Valentim Amanda Freitas, Motta Andréa Rodrigues, Silva Júlia Ana Soares, Furlan Renata Maria Moreira Moraes, Porto Matheus Pereira, Becker Helena Maria Gonçalves, Franco Letícia Paiva, Gama Ana Cristina Côrtes
Children and Adolescent Health at the Federal, University of Minas Gerais - UFMG, Belo Horizonte, Minas Gerais, Brazil.
Department of Speech-Language-Hearing Sciences, Federal University of Minas Gerais - UFMG, Belo Horizonte, Minas Gerais, Brazil.
Eur Arch Otorhinolaryngol. 2025 Feb;282(2):1051-1060. doi: 10.1007/s00405-024-09038-5. Epub 2024 Oct 21.
To compare the temperature of thermoanatomic points and areas of the upper and lower lips between mouth-breathing and nasal-breathing children.
This cross-sectional observational study had a sample of 30 nasal-breathing and 30 mouth-breathing children aged 4 to 11 years. One front-view, one left-view, and one right-view infrared thermogram of the face were acquired from each participant. A total of 14 thermoanatomic points plus the upper lip and lower lip areas were marked on the front-view thermograms, while on the side-view thermograms, six thermoanatomic points were marked. The research also calculated the difference between the temperature of the upper and lower lip areas (∆T area) and between the temperature of the points on the upper and lower lips (∆T points). The normalized mean temperatures of points and areas and temperature differences were compared between groups with the t-test and Mann-Whitney test.

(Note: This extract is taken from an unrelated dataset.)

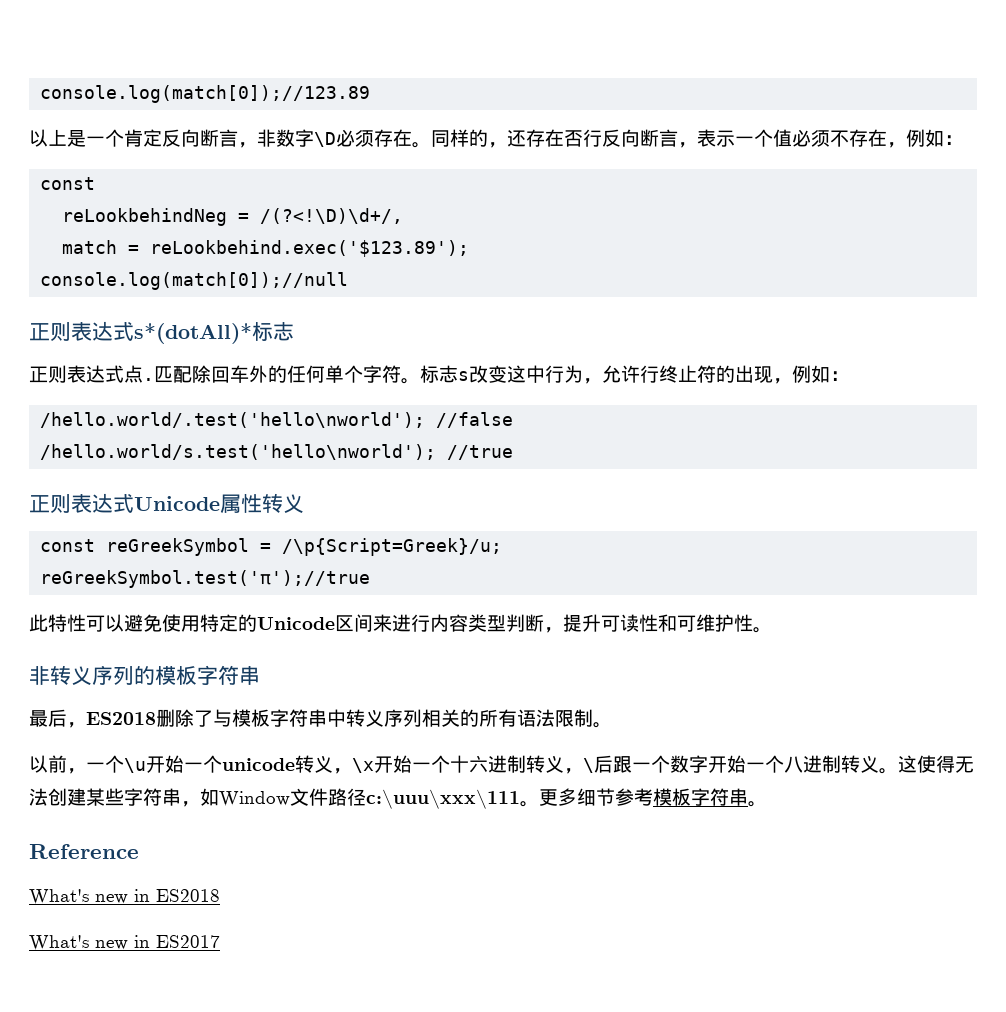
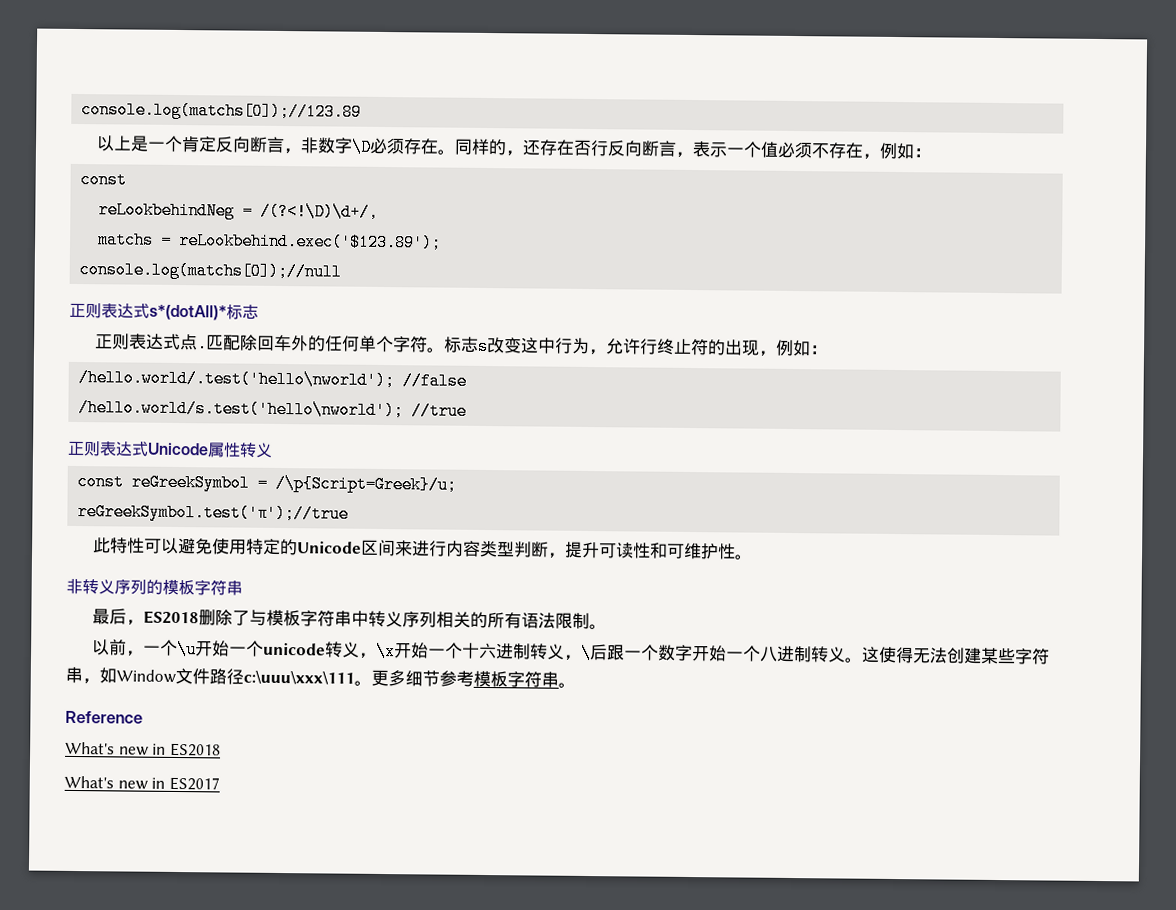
[40,85,371,103] console.log(match[0]);//123.89 -> [81,101,363,121] console.log(matchs[0]);//123.89
[62,240,118,254] match -> [97,231,155,249] matchs
[40,272,349,290] console.log(match[0]);//null -> [79,261,343,281] console.log(matchs[0]);//null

The temperature of the thermoanatomic points closest to the lip (nasolabial, Labial Commissure, and lower labial), areas of the lips, and external acoustic meatus was lower in mouth breathers than in nasal breathers, which did not happen for most other points. ∆T area and ∆T points were not different between the groups.
Thermography is a promising complementary diagnostic tool, since showed mouth-breathing children had lower temperatures in the region of the lips than nasal breathers.

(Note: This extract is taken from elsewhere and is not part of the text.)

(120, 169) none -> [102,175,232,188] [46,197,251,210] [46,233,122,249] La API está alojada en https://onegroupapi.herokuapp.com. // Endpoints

比较口呼吸儿童和鼻呼吸儿童上下唇的热解剖点及区域的温度。
这项横断面观察性研究纳入了30名4至11岁的鼻呼吸儿童和30名口呼吸儿童作为样本。为每位参与者采集了面部的一张正视图、一张左视图和一张右视图红外热像图。在正视图热像图上标记了总共14个热解剖点以及上唇和下唇区域,而在侧视图热像图上标记了6个热解剖点。研究还计算了上唇和下唇区域温度之间的差异(∆T区域)以及上下唇上各点温度之间的差异(∆T点)。采用t检验和曼-惠特尼检验比较两组之间各点和区域的标准化平均温度以及温度差异。
口呼吸儿童中,最靠近嘴唇的热解剖点(鼻唇沟、口角和下唇)、嘴唇区域以及外耳道的温度低于鼻呼吸儿童,而其他大多数点并非如此。两组之间的∆T区域和∆T点没有差异。
热成像术是一种很有前景的辅助诊断工具,因为研究显示口呼吸儿童嘴唇区域的温度低于鼻呼吸儿童。